--- Data supplied Enclosed Below ---

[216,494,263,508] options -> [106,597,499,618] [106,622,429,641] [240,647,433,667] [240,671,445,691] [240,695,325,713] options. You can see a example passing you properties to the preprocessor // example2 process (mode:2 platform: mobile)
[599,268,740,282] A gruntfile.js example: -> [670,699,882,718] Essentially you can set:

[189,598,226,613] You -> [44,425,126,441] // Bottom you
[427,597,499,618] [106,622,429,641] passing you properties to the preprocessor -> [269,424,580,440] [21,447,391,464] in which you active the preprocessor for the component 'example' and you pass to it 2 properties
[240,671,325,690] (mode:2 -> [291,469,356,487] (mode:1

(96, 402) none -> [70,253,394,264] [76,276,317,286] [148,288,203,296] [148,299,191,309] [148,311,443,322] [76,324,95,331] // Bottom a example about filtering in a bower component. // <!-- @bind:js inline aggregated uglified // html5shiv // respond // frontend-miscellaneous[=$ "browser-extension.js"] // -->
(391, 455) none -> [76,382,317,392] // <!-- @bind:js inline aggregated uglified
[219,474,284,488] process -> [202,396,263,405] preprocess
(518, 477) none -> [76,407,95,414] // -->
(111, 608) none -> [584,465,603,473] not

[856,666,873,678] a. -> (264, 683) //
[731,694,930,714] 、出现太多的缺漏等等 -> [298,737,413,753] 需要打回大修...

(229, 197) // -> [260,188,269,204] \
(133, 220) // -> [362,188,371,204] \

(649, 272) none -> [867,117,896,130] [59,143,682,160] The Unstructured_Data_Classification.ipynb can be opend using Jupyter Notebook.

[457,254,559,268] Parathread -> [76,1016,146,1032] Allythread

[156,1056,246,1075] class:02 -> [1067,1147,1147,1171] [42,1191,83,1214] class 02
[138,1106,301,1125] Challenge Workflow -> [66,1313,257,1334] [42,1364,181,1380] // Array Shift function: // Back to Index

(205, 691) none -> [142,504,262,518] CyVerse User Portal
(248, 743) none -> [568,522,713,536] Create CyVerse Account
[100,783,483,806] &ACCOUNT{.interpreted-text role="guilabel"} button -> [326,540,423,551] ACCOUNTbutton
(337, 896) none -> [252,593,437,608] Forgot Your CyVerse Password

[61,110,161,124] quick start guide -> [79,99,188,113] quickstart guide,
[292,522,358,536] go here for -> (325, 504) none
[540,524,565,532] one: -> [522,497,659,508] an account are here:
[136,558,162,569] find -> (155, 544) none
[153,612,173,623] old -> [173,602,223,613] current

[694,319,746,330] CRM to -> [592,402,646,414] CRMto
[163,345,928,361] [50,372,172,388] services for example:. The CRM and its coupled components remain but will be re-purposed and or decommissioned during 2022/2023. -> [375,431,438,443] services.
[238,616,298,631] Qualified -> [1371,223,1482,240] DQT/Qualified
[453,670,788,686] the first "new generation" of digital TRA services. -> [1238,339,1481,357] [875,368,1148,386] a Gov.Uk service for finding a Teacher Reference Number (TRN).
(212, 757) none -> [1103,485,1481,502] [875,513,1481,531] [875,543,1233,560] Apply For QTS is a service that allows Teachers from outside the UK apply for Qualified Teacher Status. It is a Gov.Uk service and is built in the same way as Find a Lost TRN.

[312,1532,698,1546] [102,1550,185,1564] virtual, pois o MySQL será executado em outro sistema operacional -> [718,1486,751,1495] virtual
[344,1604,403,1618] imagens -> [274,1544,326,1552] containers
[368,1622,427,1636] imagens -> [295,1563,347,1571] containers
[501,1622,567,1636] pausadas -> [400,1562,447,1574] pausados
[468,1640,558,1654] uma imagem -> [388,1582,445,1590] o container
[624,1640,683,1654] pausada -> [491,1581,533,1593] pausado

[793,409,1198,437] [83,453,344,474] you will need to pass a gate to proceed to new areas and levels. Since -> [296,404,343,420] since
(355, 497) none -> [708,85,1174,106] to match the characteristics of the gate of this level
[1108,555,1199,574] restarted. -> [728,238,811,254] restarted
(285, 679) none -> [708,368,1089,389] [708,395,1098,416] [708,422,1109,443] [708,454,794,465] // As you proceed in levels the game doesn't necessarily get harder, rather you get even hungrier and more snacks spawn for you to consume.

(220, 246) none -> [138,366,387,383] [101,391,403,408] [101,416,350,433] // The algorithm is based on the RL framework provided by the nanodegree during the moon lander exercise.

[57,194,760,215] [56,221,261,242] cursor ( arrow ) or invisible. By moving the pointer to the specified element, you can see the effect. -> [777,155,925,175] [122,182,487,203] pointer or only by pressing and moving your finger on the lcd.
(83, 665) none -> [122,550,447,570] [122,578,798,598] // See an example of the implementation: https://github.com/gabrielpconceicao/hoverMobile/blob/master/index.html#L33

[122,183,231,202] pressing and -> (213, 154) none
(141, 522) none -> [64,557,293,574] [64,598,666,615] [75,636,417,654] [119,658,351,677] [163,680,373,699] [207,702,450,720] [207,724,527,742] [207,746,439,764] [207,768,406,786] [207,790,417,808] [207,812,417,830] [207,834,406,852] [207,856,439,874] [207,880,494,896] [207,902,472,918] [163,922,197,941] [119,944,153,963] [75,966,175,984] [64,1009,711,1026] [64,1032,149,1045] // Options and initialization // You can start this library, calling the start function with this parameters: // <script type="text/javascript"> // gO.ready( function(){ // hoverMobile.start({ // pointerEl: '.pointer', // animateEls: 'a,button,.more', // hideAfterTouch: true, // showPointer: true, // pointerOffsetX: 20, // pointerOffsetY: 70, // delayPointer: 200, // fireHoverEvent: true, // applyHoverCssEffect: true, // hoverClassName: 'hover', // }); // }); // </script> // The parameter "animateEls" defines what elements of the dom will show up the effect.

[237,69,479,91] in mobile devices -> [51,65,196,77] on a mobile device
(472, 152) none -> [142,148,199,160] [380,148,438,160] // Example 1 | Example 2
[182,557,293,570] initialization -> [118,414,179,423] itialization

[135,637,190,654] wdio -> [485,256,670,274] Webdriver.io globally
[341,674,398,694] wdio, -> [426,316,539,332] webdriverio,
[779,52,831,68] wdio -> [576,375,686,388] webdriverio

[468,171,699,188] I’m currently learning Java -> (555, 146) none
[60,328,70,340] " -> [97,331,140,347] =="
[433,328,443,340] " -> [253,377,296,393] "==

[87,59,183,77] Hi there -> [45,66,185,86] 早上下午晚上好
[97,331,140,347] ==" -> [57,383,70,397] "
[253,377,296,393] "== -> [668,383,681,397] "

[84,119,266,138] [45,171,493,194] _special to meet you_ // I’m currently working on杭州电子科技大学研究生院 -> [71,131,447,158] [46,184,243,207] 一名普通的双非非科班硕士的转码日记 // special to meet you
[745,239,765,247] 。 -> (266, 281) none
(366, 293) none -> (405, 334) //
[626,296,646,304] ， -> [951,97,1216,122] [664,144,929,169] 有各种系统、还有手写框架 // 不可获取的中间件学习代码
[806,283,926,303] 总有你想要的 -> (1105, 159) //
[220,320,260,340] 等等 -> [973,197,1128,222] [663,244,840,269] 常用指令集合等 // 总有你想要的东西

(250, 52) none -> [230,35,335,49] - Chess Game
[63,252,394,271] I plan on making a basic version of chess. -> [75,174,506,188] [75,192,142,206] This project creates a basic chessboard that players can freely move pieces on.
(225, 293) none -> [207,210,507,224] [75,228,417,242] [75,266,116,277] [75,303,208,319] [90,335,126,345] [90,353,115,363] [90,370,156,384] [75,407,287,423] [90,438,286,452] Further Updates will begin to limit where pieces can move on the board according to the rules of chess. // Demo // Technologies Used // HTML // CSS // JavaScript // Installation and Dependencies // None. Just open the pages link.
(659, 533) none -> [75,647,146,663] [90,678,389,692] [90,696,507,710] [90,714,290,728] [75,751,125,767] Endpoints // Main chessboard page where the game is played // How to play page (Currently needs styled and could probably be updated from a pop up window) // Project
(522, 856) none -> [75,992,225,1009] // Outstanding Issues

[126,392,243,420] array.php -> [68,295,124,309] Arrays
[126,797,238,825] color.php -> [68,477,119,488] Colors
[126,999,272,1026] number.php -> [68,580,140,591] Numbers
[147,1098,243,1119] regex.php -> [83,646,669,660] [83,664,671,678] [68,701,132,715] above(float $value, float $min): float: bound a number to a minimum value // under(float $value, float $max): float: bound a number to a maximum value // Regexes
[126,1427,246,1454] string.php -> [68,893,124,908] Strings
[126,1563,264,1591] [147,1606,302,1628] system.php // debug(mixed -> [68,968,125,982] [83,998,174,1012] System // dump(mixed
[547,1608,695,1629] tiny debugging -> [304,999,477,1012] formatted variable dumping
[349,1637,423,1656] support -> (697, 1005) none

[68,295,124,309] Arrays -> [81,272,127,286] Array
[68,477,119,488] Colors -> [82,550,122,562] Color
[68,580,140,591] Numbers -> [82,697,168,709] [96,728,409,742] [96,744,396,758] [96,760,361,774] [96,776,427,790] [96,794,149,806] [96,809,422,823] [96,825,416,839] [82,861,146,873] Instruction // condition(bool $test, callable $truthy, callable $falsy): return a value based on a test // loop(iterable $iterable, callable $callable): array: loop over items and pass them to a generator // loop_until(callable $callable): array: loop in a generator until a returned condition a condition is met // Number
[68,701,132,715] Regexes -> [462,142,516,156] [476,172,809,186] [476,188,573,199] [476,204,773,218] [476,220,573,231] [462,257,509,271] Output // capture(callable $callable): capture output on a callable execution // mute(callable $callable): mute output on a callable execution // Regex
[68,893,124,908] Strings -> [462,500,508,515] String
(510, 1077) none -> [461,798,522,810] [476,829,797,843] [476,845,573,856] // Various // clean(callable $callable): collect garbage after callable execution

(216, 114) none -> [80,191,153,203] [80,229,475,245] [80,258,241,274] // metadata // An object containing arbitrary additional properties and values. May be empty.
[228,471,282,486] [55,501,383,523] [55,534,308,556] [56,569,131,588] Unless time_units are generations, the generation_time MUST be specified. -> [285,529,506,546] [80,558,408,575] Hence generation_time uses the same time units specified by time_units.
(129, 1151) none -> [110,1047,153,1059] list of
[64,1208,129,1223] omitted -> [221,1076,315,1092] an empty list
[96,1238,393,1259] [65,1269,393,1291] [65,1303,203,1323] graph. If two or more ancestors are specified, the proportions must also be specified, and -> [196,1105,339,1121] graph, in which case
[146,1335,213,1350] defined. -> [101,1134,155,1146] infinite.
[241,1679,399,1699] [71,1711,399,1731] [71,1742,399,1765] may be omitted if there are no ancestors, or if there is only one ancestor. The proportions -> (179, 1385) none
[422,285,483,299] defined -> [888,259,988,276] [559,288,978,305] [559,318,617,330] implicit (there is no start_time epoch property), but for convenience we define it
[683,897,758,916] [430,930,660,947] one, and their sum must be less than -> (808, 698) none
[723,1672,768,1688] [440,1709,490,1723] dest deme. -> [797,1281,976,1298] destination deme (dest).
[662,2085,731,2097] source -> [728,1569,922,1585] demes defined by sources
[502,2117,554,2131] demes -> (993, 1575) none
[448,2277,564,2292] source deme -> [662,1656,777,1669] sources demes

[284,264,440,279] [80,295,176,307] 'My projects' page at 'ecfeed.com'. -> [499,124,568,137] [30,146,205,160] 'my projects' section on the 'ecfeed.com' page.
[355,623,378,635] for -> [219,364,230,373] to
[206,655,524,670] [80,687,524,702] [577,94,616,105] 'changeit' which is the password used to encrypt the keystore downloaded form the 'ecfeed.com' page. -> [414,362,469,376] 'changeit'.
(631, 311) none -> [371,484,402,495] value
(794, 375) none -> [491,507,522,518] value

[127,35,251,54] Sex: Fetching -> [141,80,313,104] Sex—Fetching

--- End of Enclosed Data supplied ---

Exercise aim: In the entries above, find the line with "[68,580,140,591] Numbers ->" and the line with "[68,893,124,908] Strings ->", then set down exactly those two and every line between them, nothing else.

Answer for the task:
[68,580,140,591] Numbers -> [82,697,168,709] [96,728,409,742] [96,744,396,758] [96,760,361,774] [96,776,427,790] [96,794,149,806] [96,809,422,823] [96,825,416,839] [82,861,146,873] Instruction // condition(bool $test, callable $truthy, callable $falsy): return a value based on a test // loop(iterable $iterable, callable $callable): array: loop over items and pass them to a generator // loop_until(callable $callable): array: loop in a generator until a returned condition a condition is met // Number
[68,701,132,715] Regexes -> [462,142,516,156] [476,172,809,186] [476,188,573,199] [476,204,773,218] [476,220,573,231] [462,257,509,271] Output // capture(callable $callable): capture output on a callable execution // mute(callable $callable): mute output on a callable execution // Regex
[68,893,124,908] Strings -> [462,500,508,515] String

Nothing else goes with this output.